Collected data
....

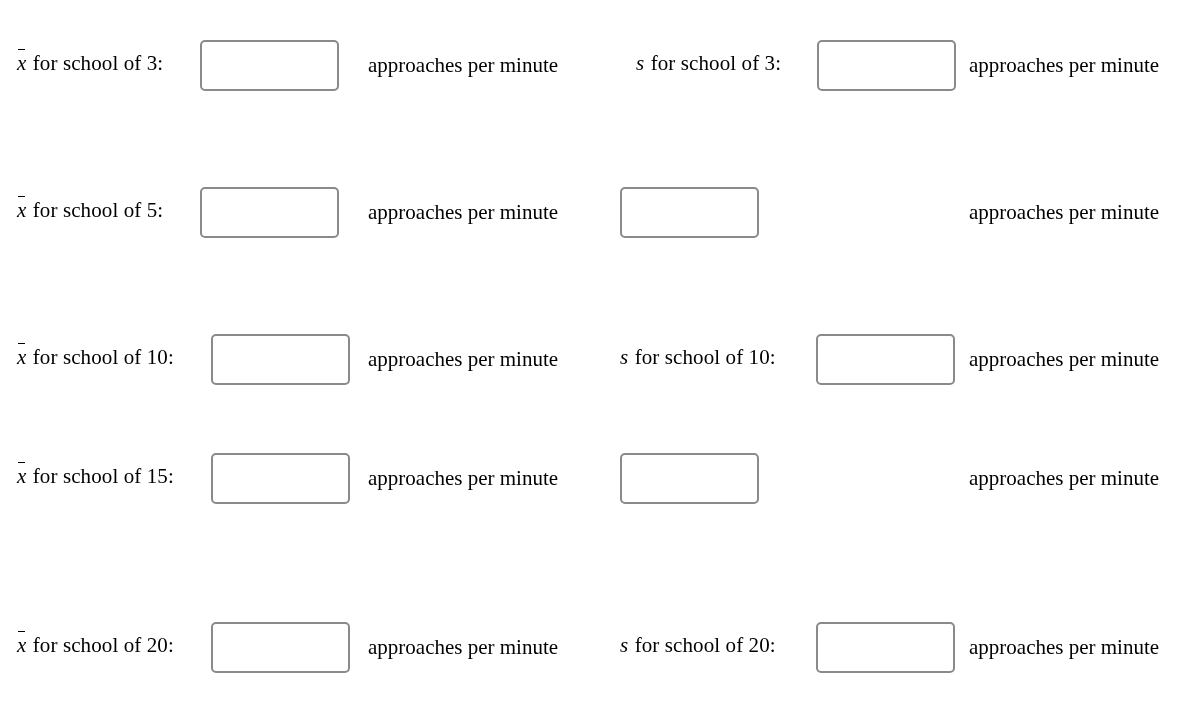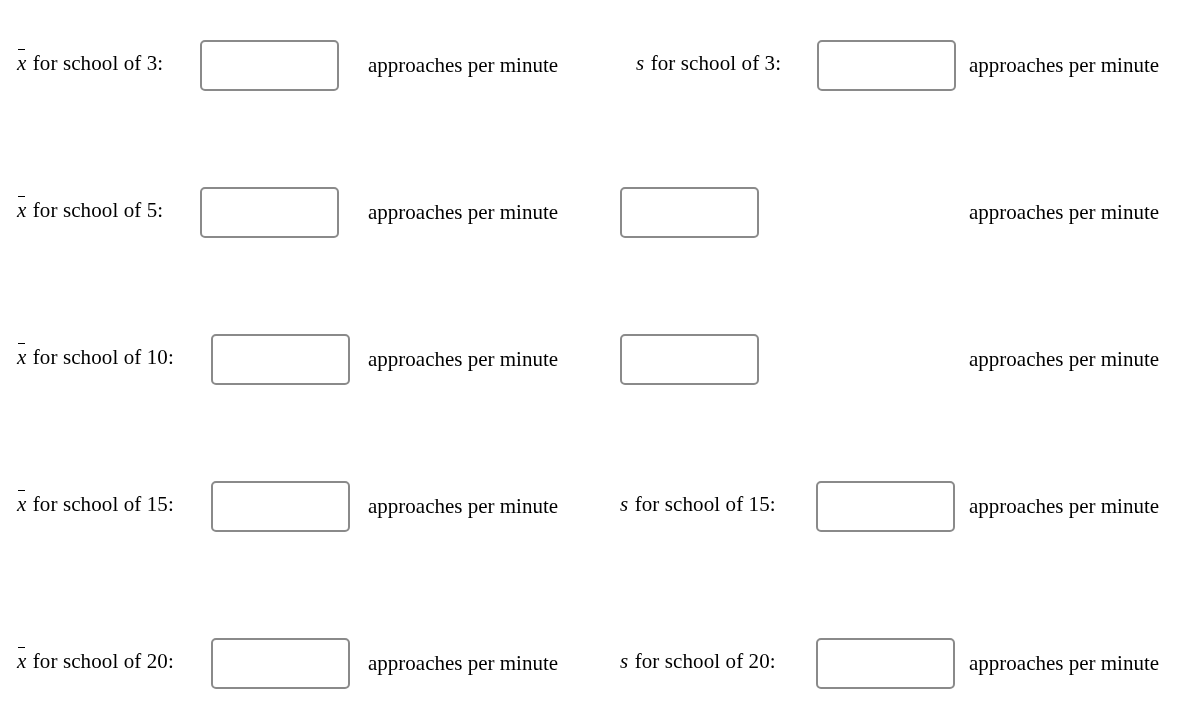"s for school of 10:" span.label-slot { html: none -> <span><span><span>s</span><span> for school of 10:</span></span></span> }
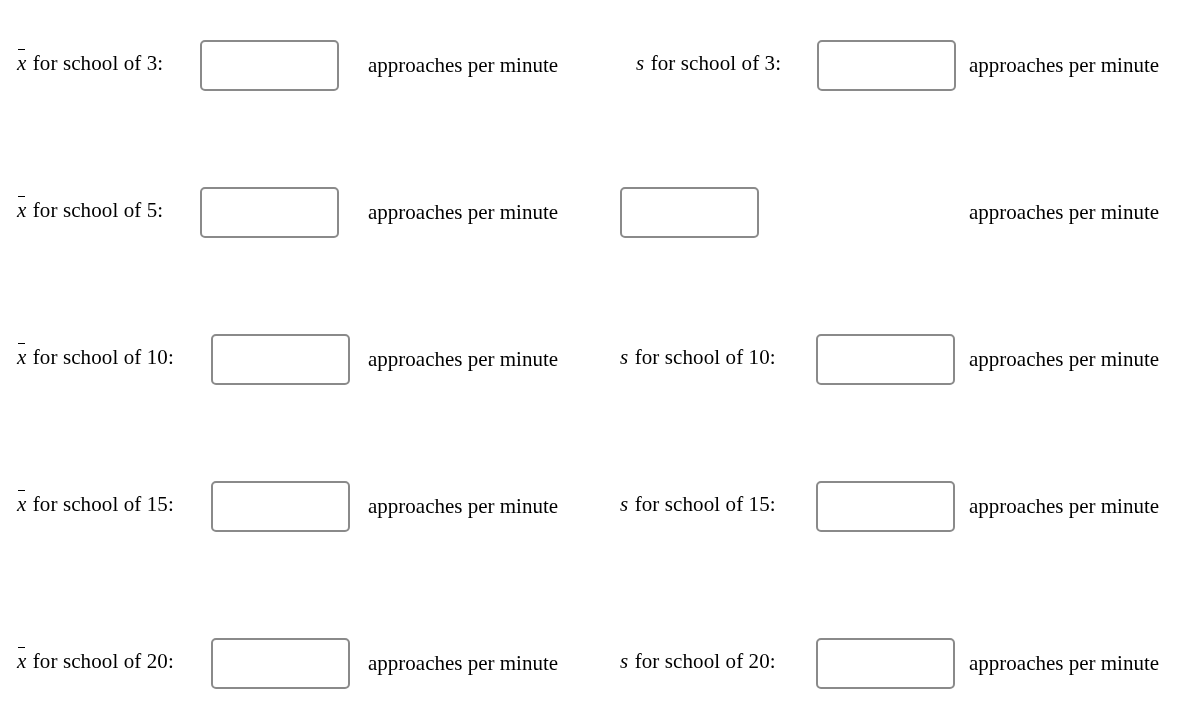"x for school of 15:" .row-3 { top: 480px -> 452px }
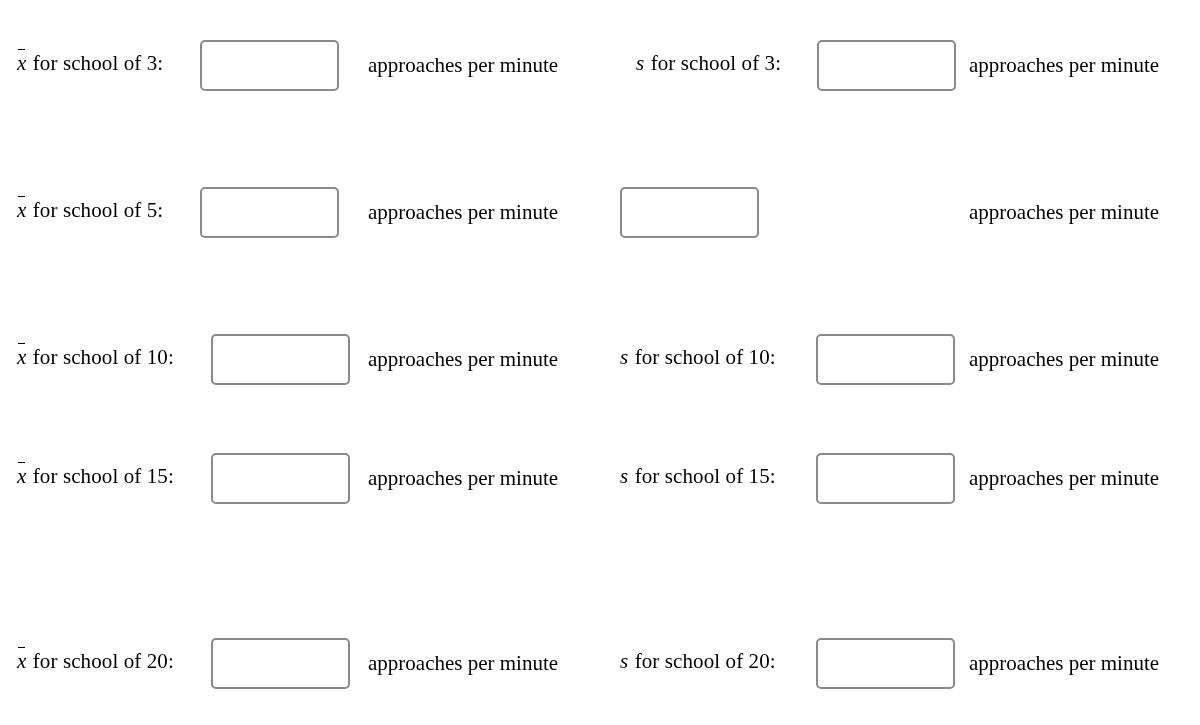"s for school of 15:" span.label-slot { html: <span><span><span>s</span><span> for school of 15:</span></span></span> -> none }
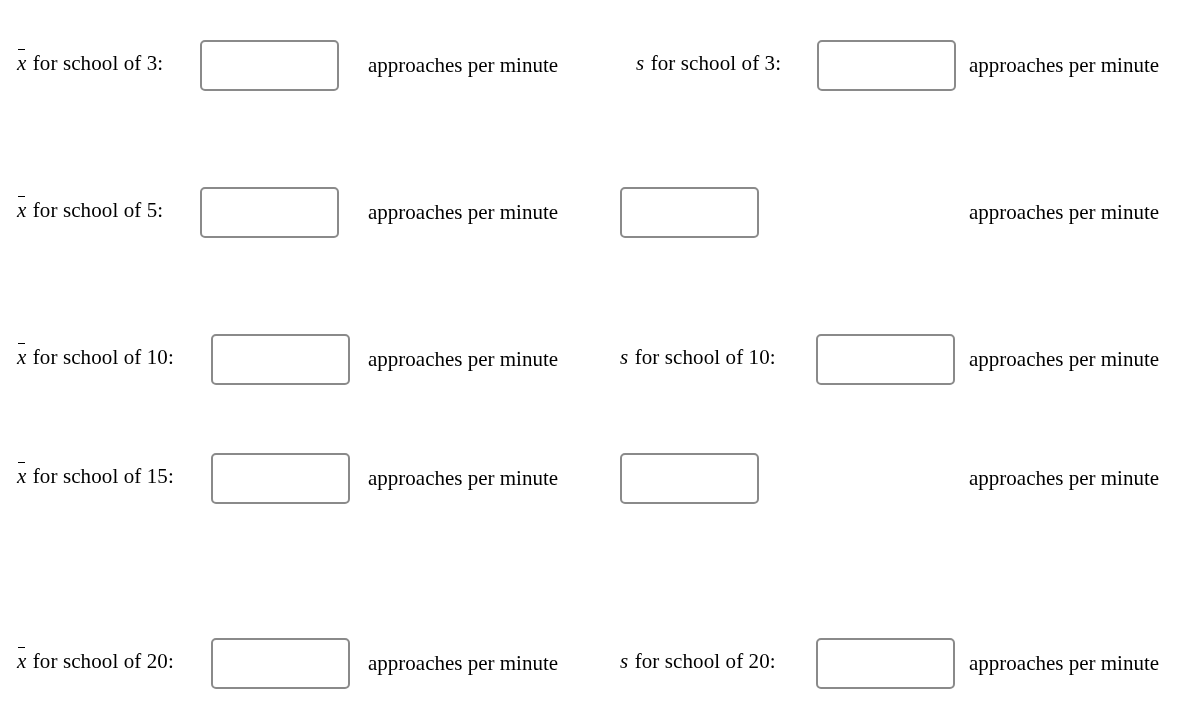"x for school of 20:" .row-4 { top: 637px -> 621px }
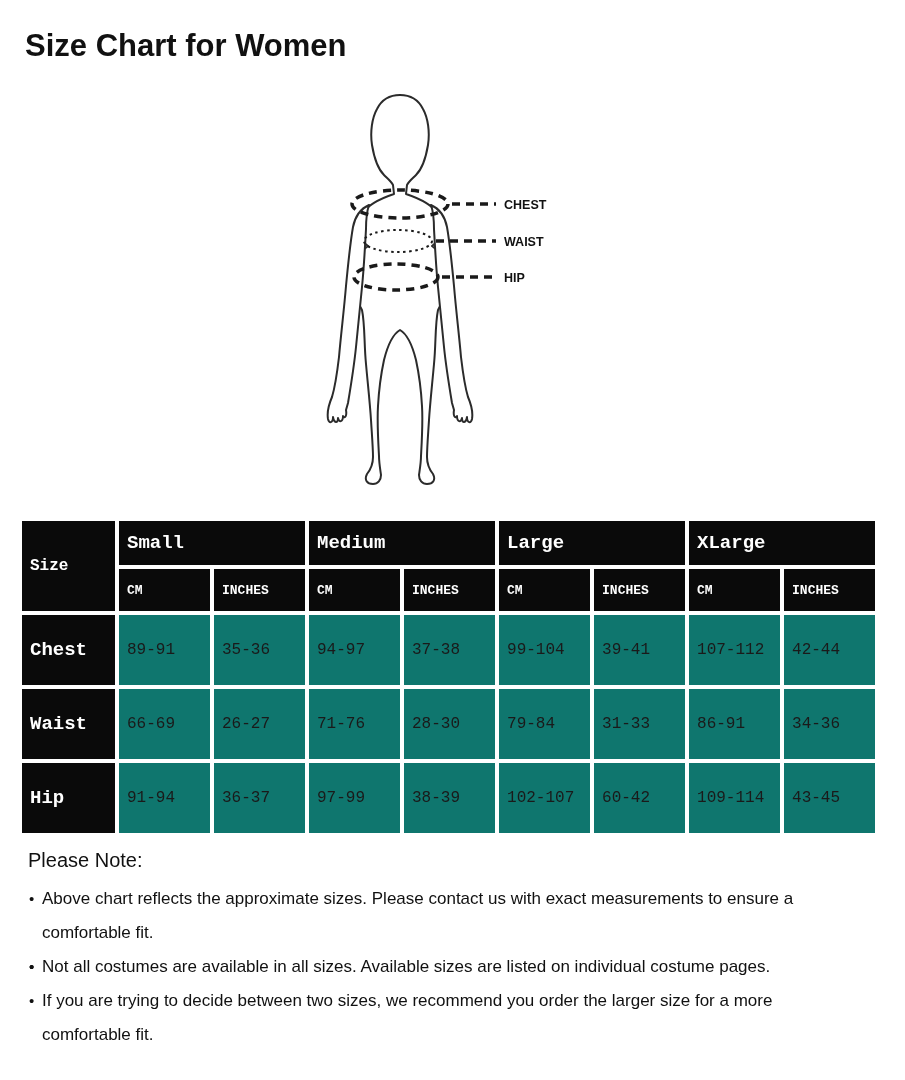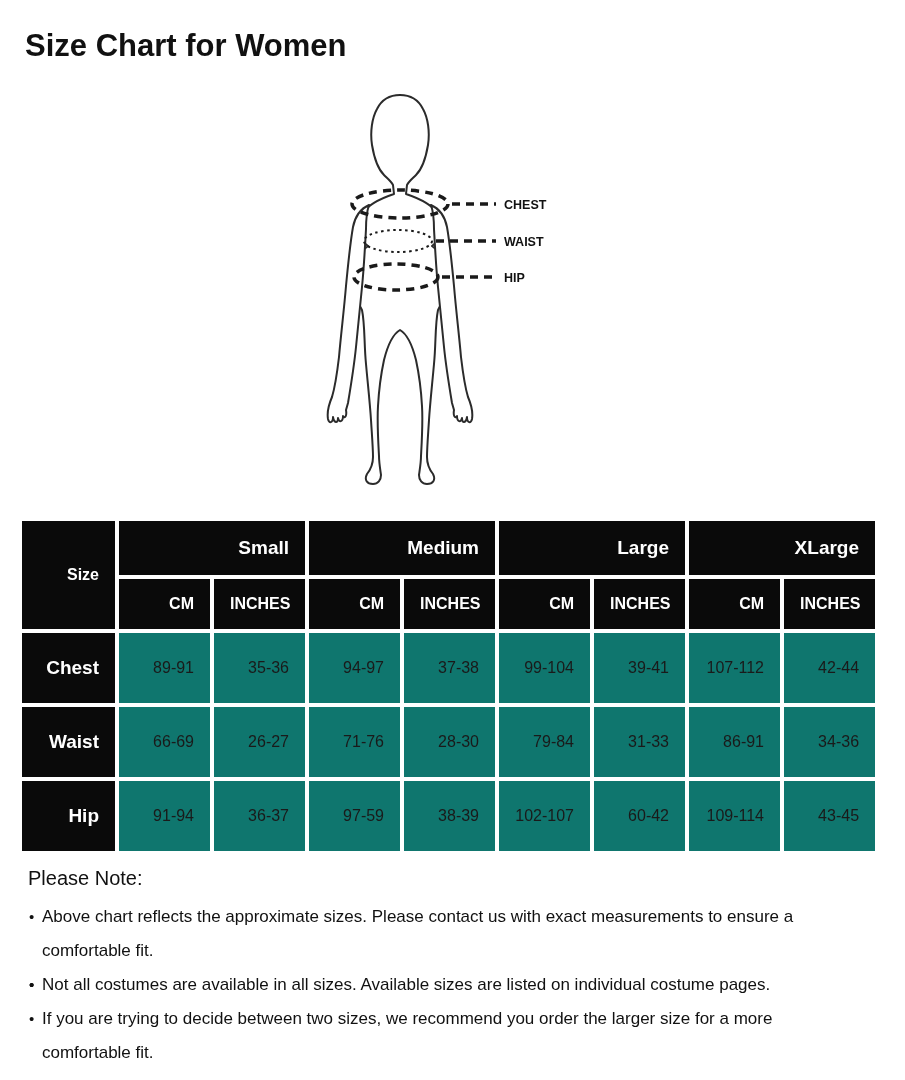"Small" table.size-table th, table.size-table td { font-family: none -> Liberation Mono, monospace; padding: 16px -> 8px; text-align: right -> left }
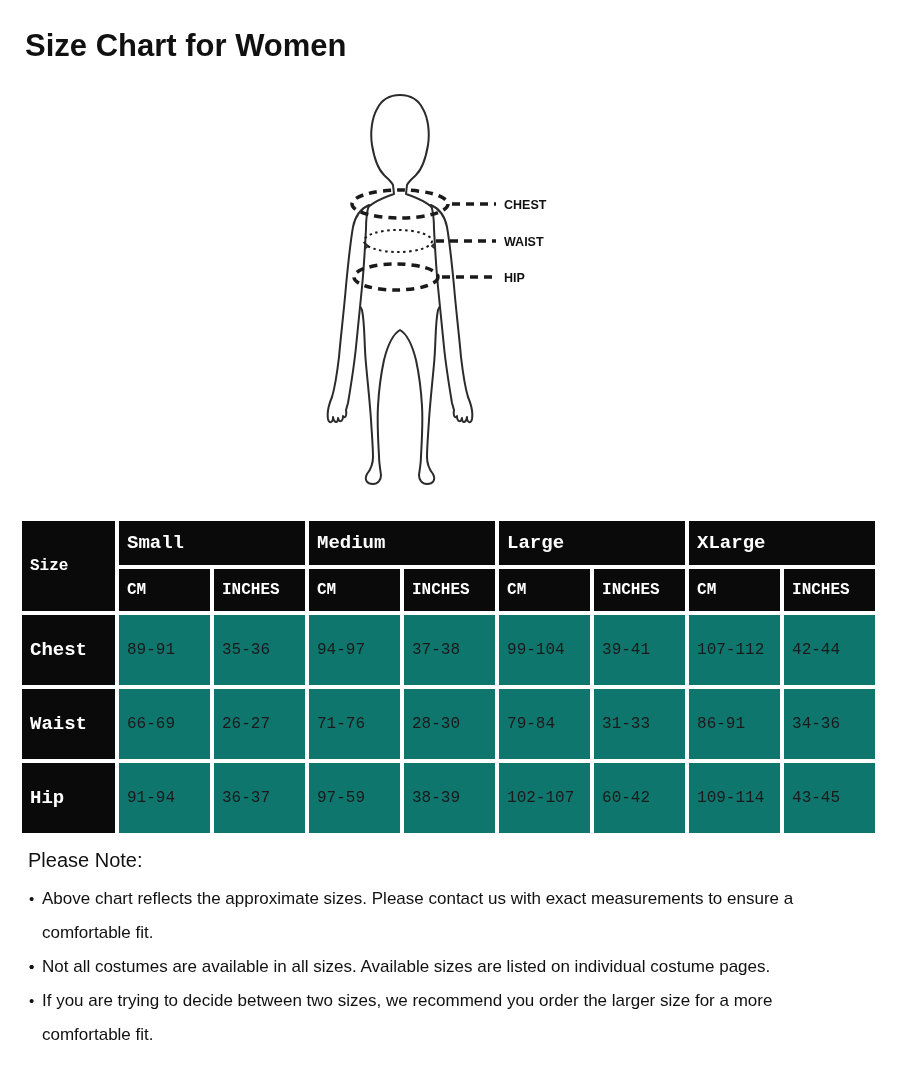"CM" th.unit { font-size: 16px -> 13px }
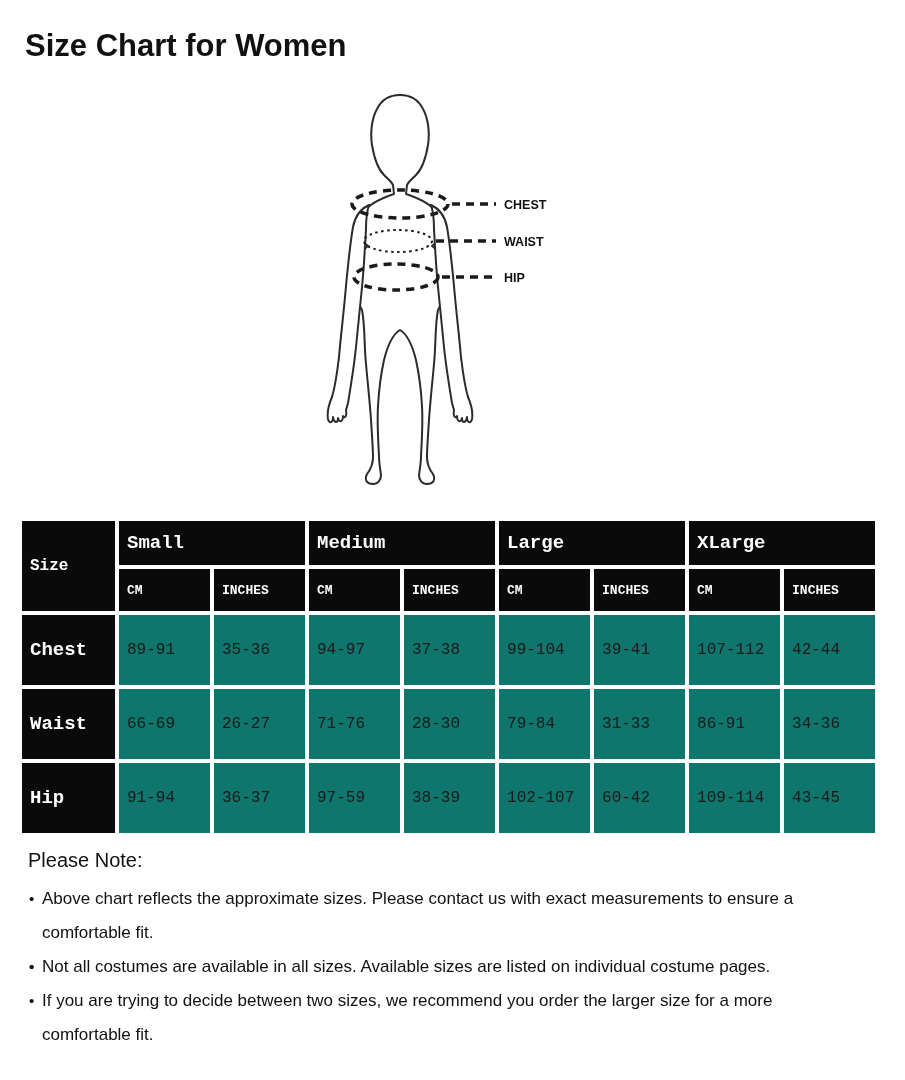"97-59" td.val { text: 97-59 -> 97-99 }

....

**Problem description**
Quote exactly, and only, the lines from the line containing "top: 480px ->" through the final line of the records above, both included, omitting any pictures.

**Result of the task**
"x for school of 15:" .row-3 { top: 480px -> 452px }
"s for school of 15:" span.label-slot { html: <span><span><span>s</span><span> for school of 15:</span></span></span> -> none }
"x for school of 20:" .row-4 { top: 637px -> 621px }
"Small" table.size-table th, table.size-table td { font-family: none -> Liberation Mono, monospace; padding: 16px -> 8px; text-align: right -> left }
"CM" th.unit { font-size: 16px -> 13px }
"97-59" td.val { text: 97-59 -> 97-99 }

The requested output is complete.